TASK REQUIREMENTS >>
From the entries below, write out exactly the lines between the line holding "Club: 1 for 34.99 -> 2 for 69.98" and the line holding "quote number: 2016-Q-729 -> 2016-Q-792", inclusive, excluding any pictures.

DATASET >>

Start of Block

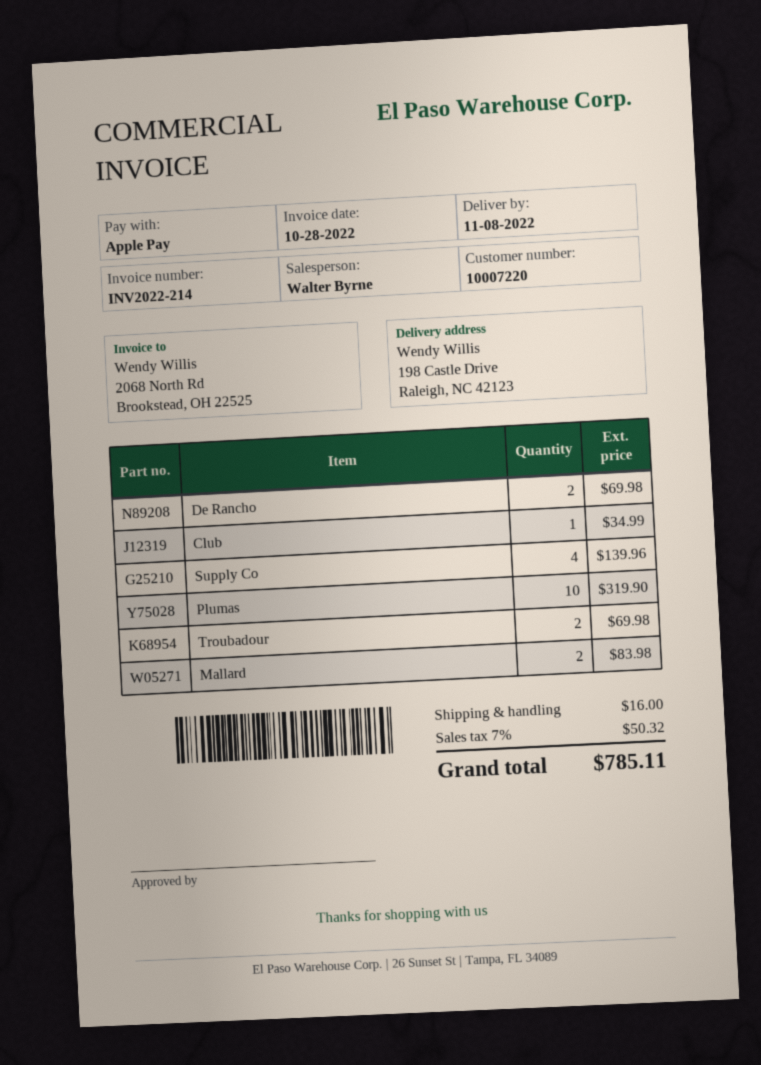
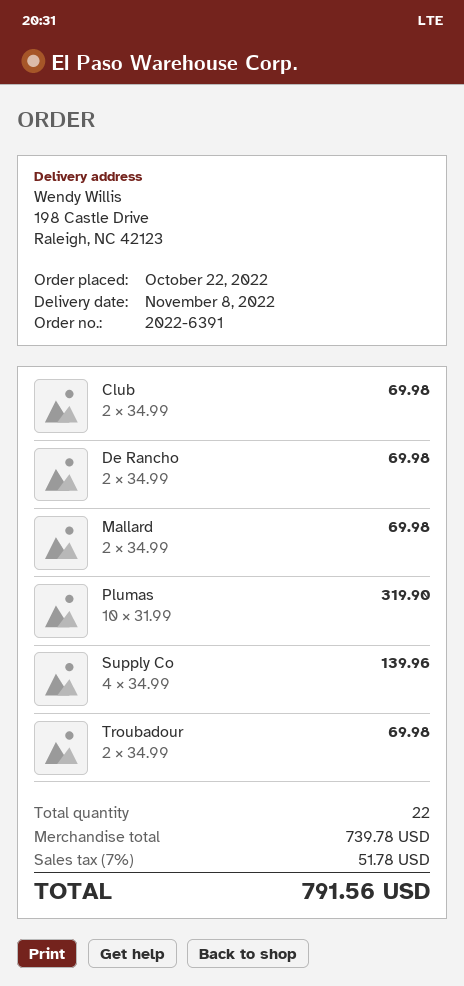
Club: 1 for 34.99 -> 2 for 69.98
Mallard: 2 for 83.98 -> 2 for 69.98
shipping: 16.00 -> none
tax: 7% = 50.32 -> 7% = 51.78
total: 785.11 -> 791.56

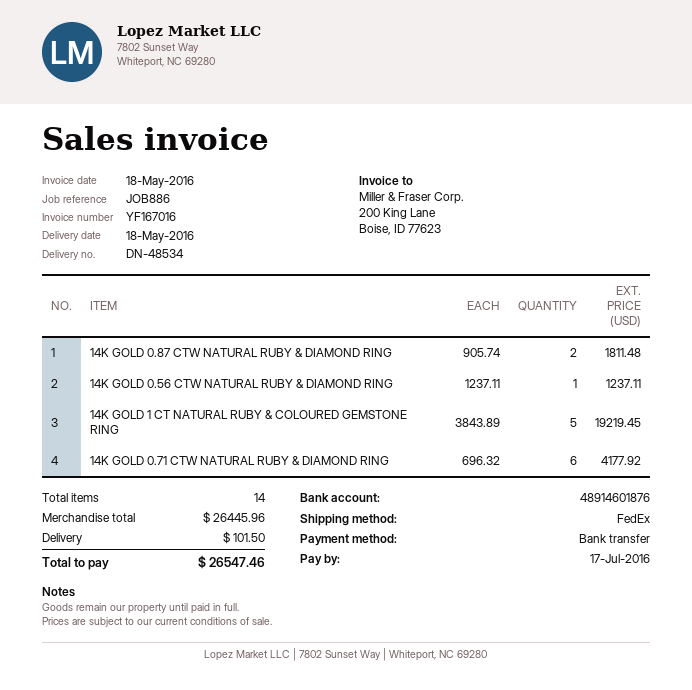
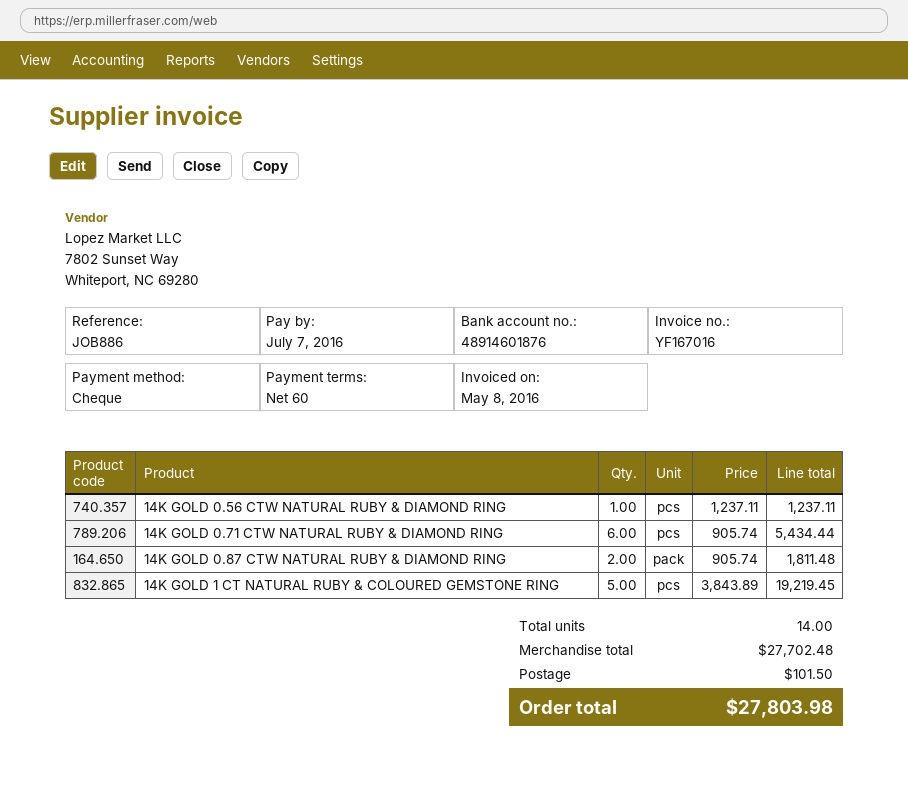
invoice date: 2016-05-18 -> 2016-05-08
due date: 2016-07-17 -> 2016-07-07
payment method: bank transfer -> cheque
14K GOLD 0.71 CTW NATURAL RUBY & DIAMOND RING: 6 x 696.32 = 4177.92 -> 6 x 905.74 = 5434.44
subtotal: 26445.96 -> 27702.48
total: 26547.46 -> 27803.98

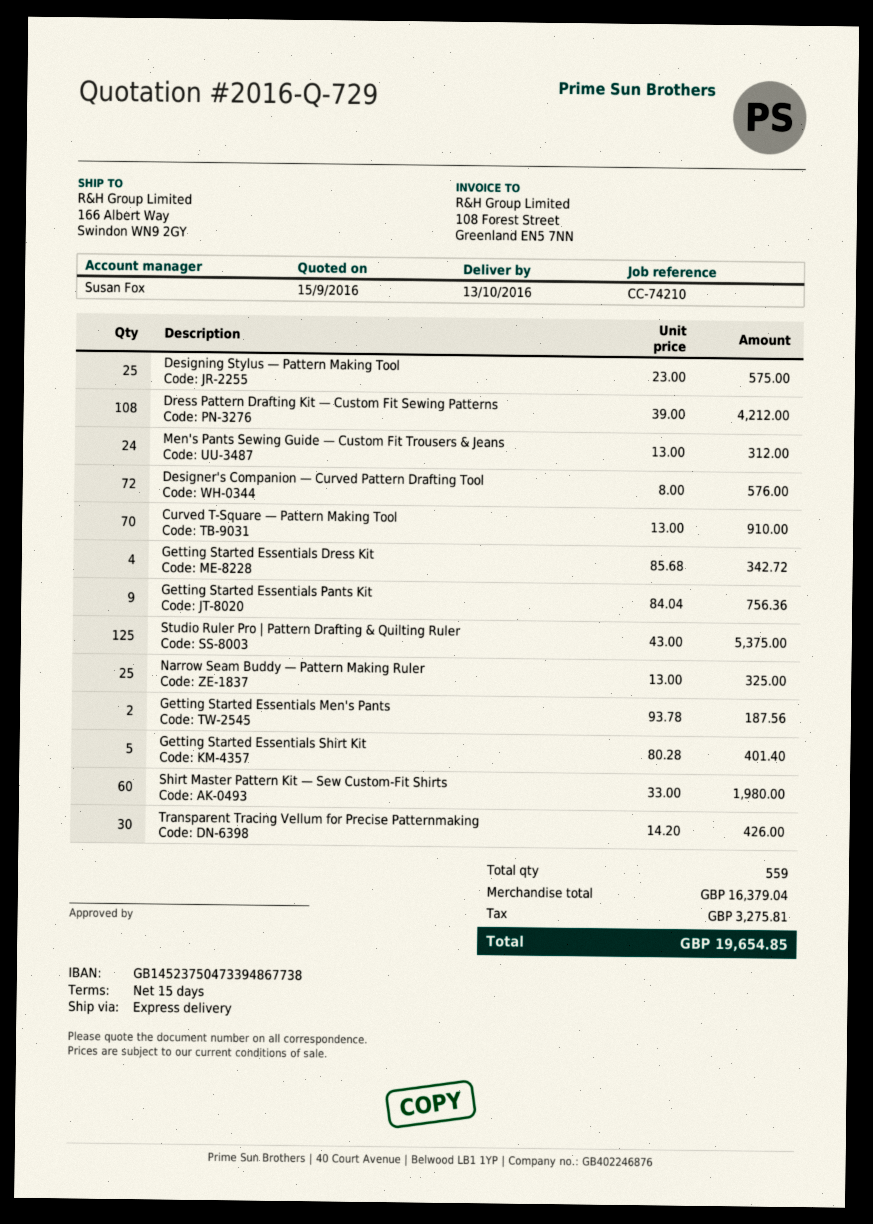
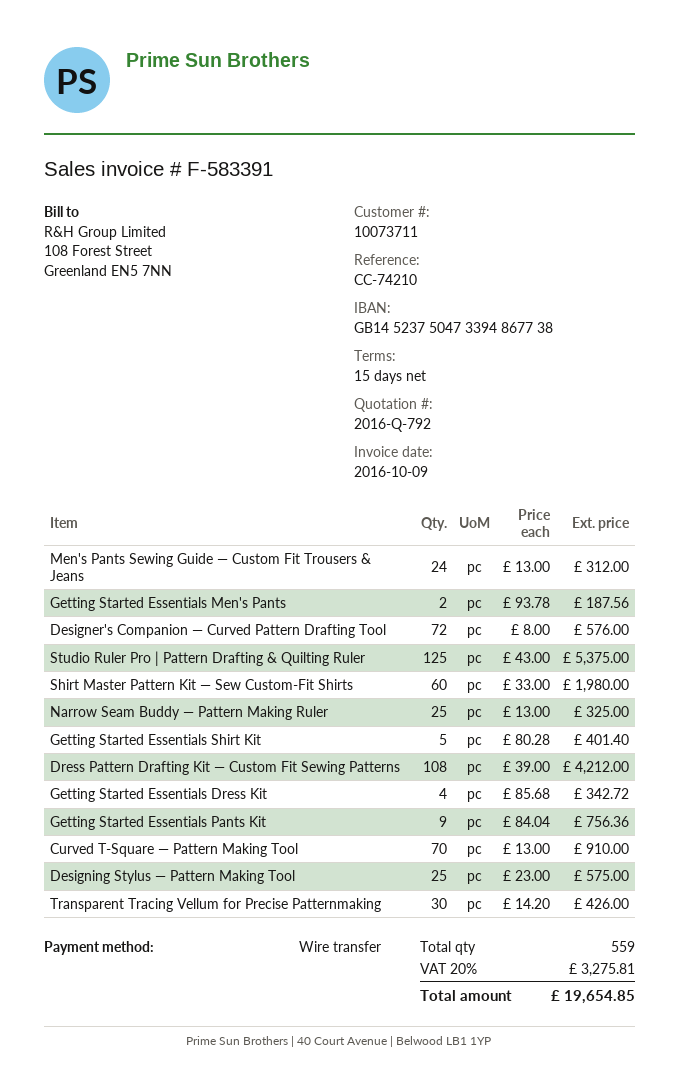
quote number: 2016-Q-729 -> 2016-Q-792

End of Block
Start of Block

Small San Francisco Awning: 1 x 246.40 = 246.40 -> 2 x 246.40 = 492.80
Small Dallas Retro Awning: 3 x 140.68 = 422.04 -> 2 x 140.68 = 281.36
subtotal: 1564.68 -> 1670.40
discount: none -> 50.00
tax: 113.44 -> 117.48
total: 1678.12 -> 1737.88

End of Block

EXERCISE RESPONSE >>
Club: 1 for 34.99 -> 2 for 69.98
Mallard: 2 for 83.98 -> 2 for 69.98
shipping: 16.00 -> none
tax: 7% = 50.32 -> 7% = 51.78
total: 785.11 -> 791.56

invoice date: 2016-05-18 -> 2016-05-08
due date: 2016-07-17 -> 2016-07-07
payment method: bank transfer -> cheque
14K GOLD 0.71 CTW NATURAL RUBY & DIAMOND RING: 6 x 696.32 = 4177.92 -> 6 x 905.74 = 5434.44
subtotal: 26445.96 -> 27702.48
total: 26547.46 -> 27803.98

quote number: 2016-Q-729 -> 2016-Q-792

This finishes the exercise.